祭囃子の中、僕はA子を待っていた。
賑やかに出店が立ち並び、人々が行き交う。
同じ高校の奴が何人か僕の前を通り過ぎた。
用もないのにケータイを開いたみたが、逆に時間ばかりが気になる。
実はA子とは3週間も会っていない。
一体何から話せばいいのか。
Tシャツが汗ばんだ。
出店に並んだ風車がカラカラと音を立てて一斉に回るが、袖をくぐる風は生ぬるい。
A子は変わらずにいてくれただろうか?
そんなことばかりが頭を巡っていた。
あの日海からの帰り道、A子の方から花火大会に行きたいと言い出した。
しかし自分から誘っておいて約束の時間になっても現れない。
何だかいつも待ってばかりだ。
A子は僕のことを一体どう思っているんだろう?
「お待たせ。久しぶりだね、T君。会いたかったでしょ?」
なぜかいつもこんなタイミングで現れる.
そして本気か冗談か突拍子もないことを聞いてくる。
「別に。まあ普通だよ。」
よくわからない返事をしてしまった。
浴衣姿のA子はより女らしく見えた。
生徒会長というイメージは感じられなかった。
もちろん良い意味で。
「花火上がるまで少し時間あるから、ちょっとうろうろしない?」
「う、うん。そうだな。」
「何?T君、久しぶりに会ったから照れてるの?」
「別にそういうわけじゃないけど。」
A子には隠し事ができない。僕の心の中が手に取るようわかるのだろうか?
はっきり言って会いたくて仕方なかった。久々に会うとうまく話せないが。
A子の方こそどう思ってたんだろう?
3週間も会わないで。
A子は一体僕のことをどう思っているんだろう?
「ねえ。T君。あれ取ってよ。」
A子が指さした先には金魚すくいがあった。
参ったな。ああいう器用なことはあまり得意じゃない。
そう思っているそばからA子は僕に金魚すくい用の網を差し出している。
いかにもすぐに破れそうな紙製のあれだ。
まあせっかくだしやってみるか。
朱色の金魚たちが泳ぎまわる桶の前に座った。
横にA子も座った。
「何か横で見られてるとやりにくいな。」
「まあいいじゃない。夏の風物詩ってやつよ。」
あまり答えになっていないが、とりあえず気にしないで掬うことにした。
できるだけ動きの少なそうな金魚に狙いをつけた。
「それ弱ってそうだから嫌だ。」
何も言ってないのに。
「わかったわかった!元気そうなの狙えばいいんだろ?」
泳ぎまわる金魚が少し止まりかけたのを狙うことにした。
網は一枚だ。慎重に狙う。
慎重に。
慎重に。
網が水面に触れる。
金魚は逃げない。
いける。
いけるぞ。
すまん。
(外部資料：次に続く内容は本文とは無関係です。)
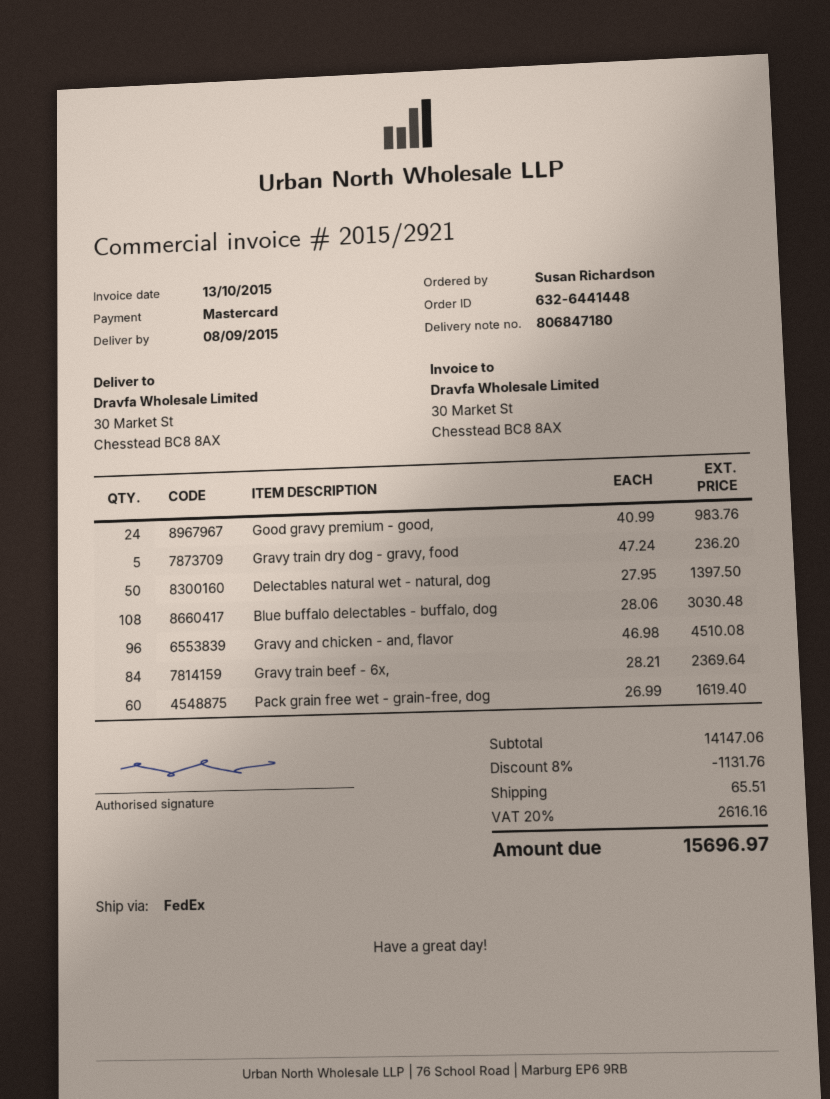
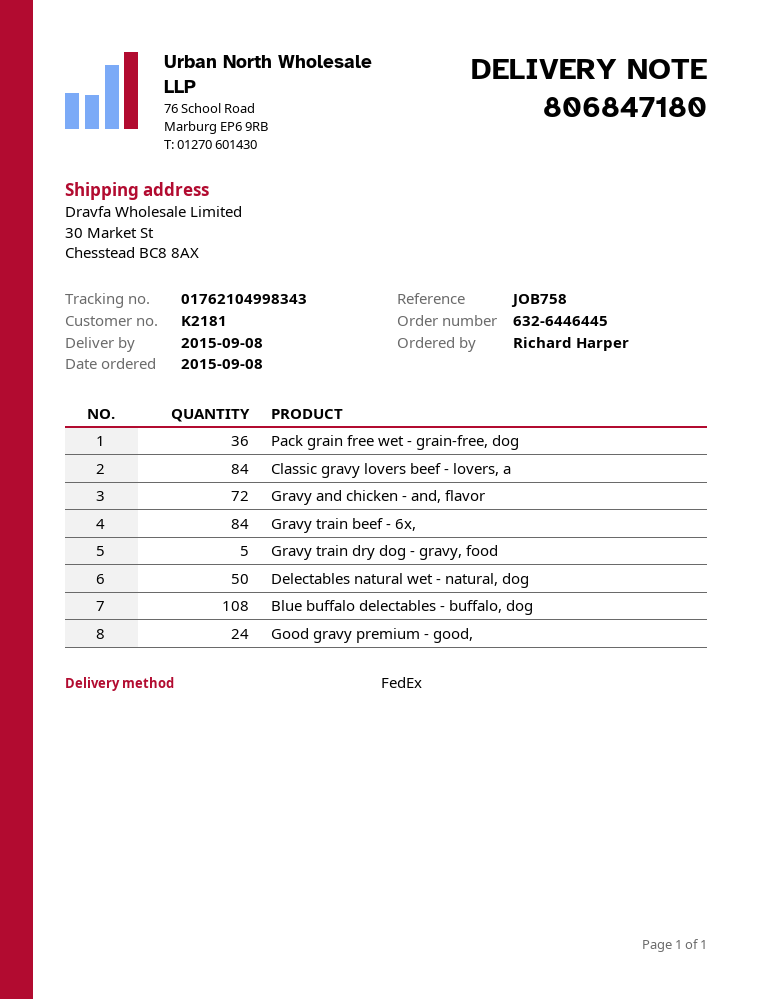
order number: 632-6441448 -> 632-6446445
ordered by: Susan Richardson -> Richard Harper
Gravy and chicken - and, flavor: 96 -> 72
Pack grain free wet - grain-free, dog: 60 -> 36
Classic gravy lovers beef - lovers, a: none -> 84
金魚。
この勝負勝った。
「T君!!」
いきなり大声をだすA子。
驚いた拍子に網は破けてしまった。
当然金魚は逃げる。
「なんだよ!もう少しだったのに!」
「ほら!こんなに取れた!」
瞳をキラキラさせてA子は手にビニール袋をぶらさげている。
その中には金魚が5匹も泳いでいた。
「なんだよ~。得意なら自分で掬えよ。」
「やってみるまでわからなかったけど、あたし結構器用みたい。」
うるせえよ。
「さあ、そろそろ花火上がるよ。行こ?」
さよなら金魚。
後ろ髪をひかれる思いで川辺まで移動した。
群衆がざわついている。
そして半刻ほど経つとそれは静まり返った。
「そろそろだよ?」
A子がそう言った瞬間、光が空に昇った。
それは上空で破裂し、閃光を放った。
歓声が上がる。
真夏の夜が彩られていく。
火薬の匂いが風に乗り、月がぼんやりと煙った。
「綺麗だね。」
「うん。」
街は鮮やかに彩られ、僕らは心で夜空を泳いだ。
その時のA子の横顔を僕はきっと忘れないだろう。
「T君。休みの間何してた?」
「ああ。色々してたよ。ギター弾いたり、曲作ろうとしてみたり、寝たり。そんな感じかな。」
「ふふん。T君らしいね。」
「A子はどうしてた?」
「あたしも色々してたよ。もちろんちゃんと勉強もした。一応受験生だからね。あと色々考えたり。」
「ふーん。」
「ねえ、T君。」
「ん?」
「あのね。」
「何?」
「あたしね…。」
そこから先は聞き取れなかった。
一際大きな、最後の花火が夜空に咲いた瞬間だった。
その閃光は見ないまま、
僕はA子を見ていた。
あの時、君は一体何を話したの?
結局、A子を家に送るまで聞けなかった。